#### WORK TASK:
What follows is a set of records; repeat all of them exactly.

#### DATA SUPPLIED:
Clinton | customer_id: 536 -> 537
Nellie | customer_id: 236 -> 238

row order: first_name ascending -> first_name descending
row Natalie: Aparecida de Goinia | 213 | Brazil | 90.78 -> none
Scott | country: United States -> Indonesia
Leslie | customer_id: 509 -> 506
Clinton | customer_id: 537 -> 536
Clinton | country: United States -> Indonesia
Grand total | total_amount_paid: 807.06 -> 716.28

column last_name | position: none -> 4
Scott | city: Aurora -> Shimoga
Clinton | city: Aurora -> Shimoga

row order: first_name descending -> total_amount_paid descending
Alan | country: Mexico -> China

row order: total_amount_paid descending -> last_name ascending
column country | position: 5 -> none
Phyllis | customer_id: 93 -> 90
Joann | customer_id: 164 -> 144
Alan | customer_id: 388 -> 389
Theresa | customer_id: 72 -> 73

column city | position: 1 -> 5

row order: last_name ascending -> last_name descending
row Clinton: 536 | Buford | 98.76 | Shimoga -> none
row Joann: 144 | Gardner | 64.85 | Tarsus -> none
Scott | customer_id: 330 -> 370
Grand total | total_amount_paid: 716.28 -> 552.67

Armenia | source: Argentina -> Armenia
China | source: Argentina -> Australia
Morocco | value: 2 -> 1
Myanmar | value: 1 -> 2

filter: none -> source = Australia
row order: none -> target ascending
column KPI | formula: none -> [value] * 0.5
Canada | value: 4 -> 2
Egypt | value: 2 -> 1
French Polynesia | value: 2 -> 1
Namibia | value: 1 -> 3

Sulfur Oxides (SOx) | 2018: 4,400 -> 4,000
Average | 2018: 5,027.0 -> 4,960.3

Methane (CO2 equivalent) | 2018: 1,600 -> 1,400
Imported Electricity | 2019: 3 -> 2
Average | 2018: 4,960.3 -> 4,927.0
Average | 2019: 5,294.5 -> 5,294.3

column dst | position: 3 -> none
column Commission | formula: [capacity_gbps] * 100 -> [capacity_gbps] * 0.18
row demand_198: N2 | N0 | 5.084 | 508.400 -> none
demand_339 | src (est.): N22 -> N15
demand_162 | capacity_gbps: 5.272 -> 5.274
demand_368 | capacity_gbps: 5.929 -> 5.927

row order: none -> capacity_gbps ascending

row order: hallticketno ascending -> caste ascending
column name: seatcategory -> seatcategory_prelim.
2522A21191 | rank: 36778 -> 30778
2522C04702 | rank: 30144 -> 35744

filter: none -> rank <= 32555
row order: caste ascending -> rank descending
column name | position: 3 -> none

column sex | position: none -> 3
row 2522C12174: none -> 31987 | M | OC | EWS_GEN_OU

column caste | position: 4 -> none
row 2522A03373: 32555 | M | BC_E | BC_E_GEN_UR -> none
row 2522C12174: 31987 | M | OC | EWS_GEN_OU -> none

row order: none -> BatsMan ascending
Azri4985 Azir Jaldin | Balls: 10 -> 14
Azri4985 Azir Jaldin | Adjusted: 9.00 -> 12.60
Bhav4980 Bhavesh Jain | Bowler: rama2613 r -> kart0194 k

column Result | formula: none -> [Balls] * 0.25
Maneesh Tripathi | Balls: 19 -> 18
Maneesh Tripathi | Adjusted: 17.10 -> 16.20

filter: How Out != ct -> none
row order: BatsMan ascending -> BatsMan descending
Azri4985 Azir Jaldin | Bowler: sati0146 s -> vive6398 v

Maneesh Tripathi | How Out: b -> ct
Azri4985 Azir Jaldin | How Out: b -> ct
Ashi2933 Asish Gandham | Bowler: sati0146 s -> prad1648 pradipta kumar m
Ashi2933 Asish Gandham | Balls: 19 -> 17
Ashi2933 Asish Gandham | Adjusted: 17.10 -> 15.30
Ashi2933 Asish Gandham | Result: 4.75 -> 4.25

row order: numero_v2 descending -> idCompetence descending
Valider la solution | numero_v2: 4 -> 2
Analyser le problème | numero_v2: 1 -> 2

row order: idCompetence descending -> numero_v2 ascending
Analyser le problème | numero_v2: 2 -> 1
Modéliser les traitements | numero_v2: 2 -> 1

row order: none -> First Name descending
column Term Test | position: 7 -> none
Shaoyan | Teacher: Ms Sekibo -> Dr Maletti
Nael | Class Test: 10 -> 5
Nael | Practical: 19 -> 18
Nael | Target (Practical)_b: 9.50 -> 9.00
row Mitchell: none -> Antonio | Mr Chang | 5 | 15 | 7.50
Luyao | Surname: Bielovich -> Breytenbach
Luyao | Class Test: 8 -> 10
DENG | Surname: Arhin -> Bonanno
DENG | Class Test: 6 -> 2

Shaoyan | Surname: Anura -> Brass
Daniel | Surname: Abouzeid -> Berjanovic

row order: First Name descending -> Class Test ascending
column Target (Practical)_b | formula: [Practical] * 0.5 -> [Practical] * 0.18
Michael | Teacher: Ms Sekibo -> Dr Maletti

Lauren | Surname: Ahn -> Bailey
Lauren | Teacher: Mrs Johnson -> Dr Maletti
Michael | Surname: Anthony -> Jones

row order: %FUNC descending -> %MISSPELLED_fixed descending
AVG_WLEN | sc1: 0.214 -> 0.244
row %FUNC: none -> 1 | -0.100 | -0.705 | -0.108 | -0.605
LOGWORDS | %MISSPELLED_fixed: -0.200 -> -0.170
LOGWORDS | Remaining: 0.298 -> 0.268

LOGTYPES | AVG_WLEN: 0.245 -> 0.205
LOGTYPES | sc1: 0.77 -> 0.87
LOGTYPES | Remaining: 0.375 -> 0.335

#### RESPONSE TO THE EXERCISE:
Clinton | customer_id: 536 -> 537
Nellie | customer_id: 236 -> 238

row order: first_name ascending -> first_name descending
row Natalie: Aparecida de Goinia | 213 | Brazil | 90.78 -> none
Scott | country: United States -> Indonesia
Leslie | customer_id: 509 -> 506
Clinton | customer_id: 537 -> 536
Clinton | country: United States -> Indonesia
Grand total | total_amount_paid: 807.06 -> 716.28

column last_name | position: none -> 4
Scott | city: Aurora -> Shimoga
Clinton | city: Aurora -> Shimoga

row order: first_name descending -> total_amount_paid descending
Alan | country: Mexico -> China

row order: total_amount_paid descending -> last_name ascending
column country | position: 5 -> none
Phyllis | customer_id: 93 -> 90
Joann | customer_id: 164 -> 144
Alan | customer_id: 388 -> 389
Theresa | customer_id: 72 -> 73

column city | position: 1 -> 5

row order: last_name ascending -> last_name descending
row Clinton: 536 | Buford | 98.76 | Shimoga -> none
row Joann: 144 | Gardner | 64.85 | Tarsus -> none
Scott | customer_id: 330 -> 370
Grand total | total_amount_paid: 716.28 -> 552.67

Armenia | source: Argentina -> Armenia
China | source: Argentina -> Australia
Morocco | value: 2 -> 1
Myanmar | value: 1 -> 2

filter: none -> source = Australia
row order: none -> target ascending
column KPI | formula: none -> [value] * 0.5
Canada | value: 4 -> 2
Egypt | value: 2 -> 1
French Polynesia | value: 2 -> 1
Namibia | value: 1 -> 3

Sulfur Oxides (SOx) | 2018: 4,400 -> 4,000
Average | 2018: 5,027.0 -> 4,960.3

Methane (CO2 equivalent) | 2018: 1,600 -> 1,400
Imported Electricity | 2019: 3 -> 2
Average | 2018: 4,960.3 -> 4,927.0
Average | 2019: 5,294.5 -> 5,294.3

column dst | position: 3 -> none
column Commission | formula: [capacity_gbps] * 100 -> [capacity_gbps] * 0.18
row demand_198: N2 | N0 | 5.084 | 508.400 -> none
demand_339 | src (est.): N22 -> N15
demand_162 | capacity_gbps: 5.272 -> 5.274
demand_368 | capacity_gbps: 5.929 -> 5.927

row order: none -> capacity_gbps ascending

row order: hallticketno ascending -> caste ascending
column name: seatcategory -> seatcategory_prelim.
2522A21191 | rank: 36778 -> 30778
2522C04702 | rank: 30144 -> 35744

filter: none -> rank <= 32555
row order: caste ascending -> rank descending
column name | position: 3 -> none

column sex | position: none -> 3
row 2522C12174: none -> 31987 | M | OC | EWS_GEN_OU

column caste | position: 4 -> none
row 2522A03373: 32555 | M | BC_E | BC_E_GEN_UR -> none
row 2522C12174: 31987 | M | OC | EWS_GEN_OU -> none

row order: none -> BatsMan ascending
Azri4985 Azir Jaldin | Balls: 10 -> 14
Azri4985 Azir Jaldin | Adjusted: 9.00 -> 12.60
Bhav4980 Bhavesh Jain | Bowler: rama2613 r -> kart0194 k

column Result | formula: none -> [Balls] * 0.25
Maneesh Tripathi | Balls: 19 -> 18
Maneesh Tripathi | Adjusted: 17.10 -> 16.20

filter: How Out != ct -> none
row order: BatsMan ascending -> BatsMan descending
Azri4985 Azir Jaldin | Bowler: sati0146 s -> vive6398 v

Maneesh Tripathi | How Out: b -> ct
Azri4985 Azir Jaldin | How Out: b -> ct
Ashi2933 Asish Gandham | Bowler: sati0146 s -> prad1648 pradipta kumar m
Ashi2933 Asish Gandham | Balls: 19 -> 17
Ashi2933 Asish Gandham | Adjusted: 17.10 -> 15.30
Ashi2933 Asish Gandham | Result: 4.75 -> 4.25

row order: numero_v2 descending -> idCompetence descending
Valider la solution | numero_v2: 4 -> 2
Analyser le problème | numero_v2: 1 -> 2

row order: idCompetence descending -> numero_v2 ascending
Analyser le problème | numero_v2: 2 -> 1
Modéliser les traitements | numero_v2: 2 -> 1

row order: none -> First Name descending
column Term Test | position: 7 -> none
Shaoyan | Teacher: Ms Sekibo -> Dr Maletti
Nael | Class Test: 10 -> 5
Nael | Practical: 19 -> 18
Nael | Target (Practical)_b: 9.50 -> 9.00
row Mitchell: none -> Antonio | Mr Chang | 5 | 15 | 7.50
Luyao | Surname: Bielovich -> Breytenbach
Luyao | Class Test: 8 -> 10
DENG | Surname: Arhin -> Bonanno
DENG | Class Test: 6 -> 2

Shaoyan | Surname: Anura -> Brass
Daniel | Surname: Abouzeid -> Berjanovic

row order: First Name descending -> Class Test ascending
column Target (Practical)_b | formula: [Practical] * 0.5 -> [Practical] * 0.18
Michael | Teacher: Ms Sekibo -> Dr Maletti

Lauren | Surname: Ahn -> Bailey
Lauren | Teacher: Mrs Johnson -> Dr Maletti
Michael | Surname: Anthony -> Jones

row order: %FUNC descending -> %MISSPELLED_fixed descending
AVG_WLEN | sc1: 0.214 -> 0.244
row %FUNC: none -> 1 | -0.100 | -0.705 | -0.108 | -0.605
LOGWORDS | %MISSPELLED_fixed: -0.200 -> -0.170
LOGWORDS | Remaining: 0.298 -> 0.268

LOGTYPES | AVG_WLEN: 0.245 -> 0.205
LOGTYPES | sc1: 0.77 -> 0.87
LOGTYPES | Remaining: 0.375 -> 0.335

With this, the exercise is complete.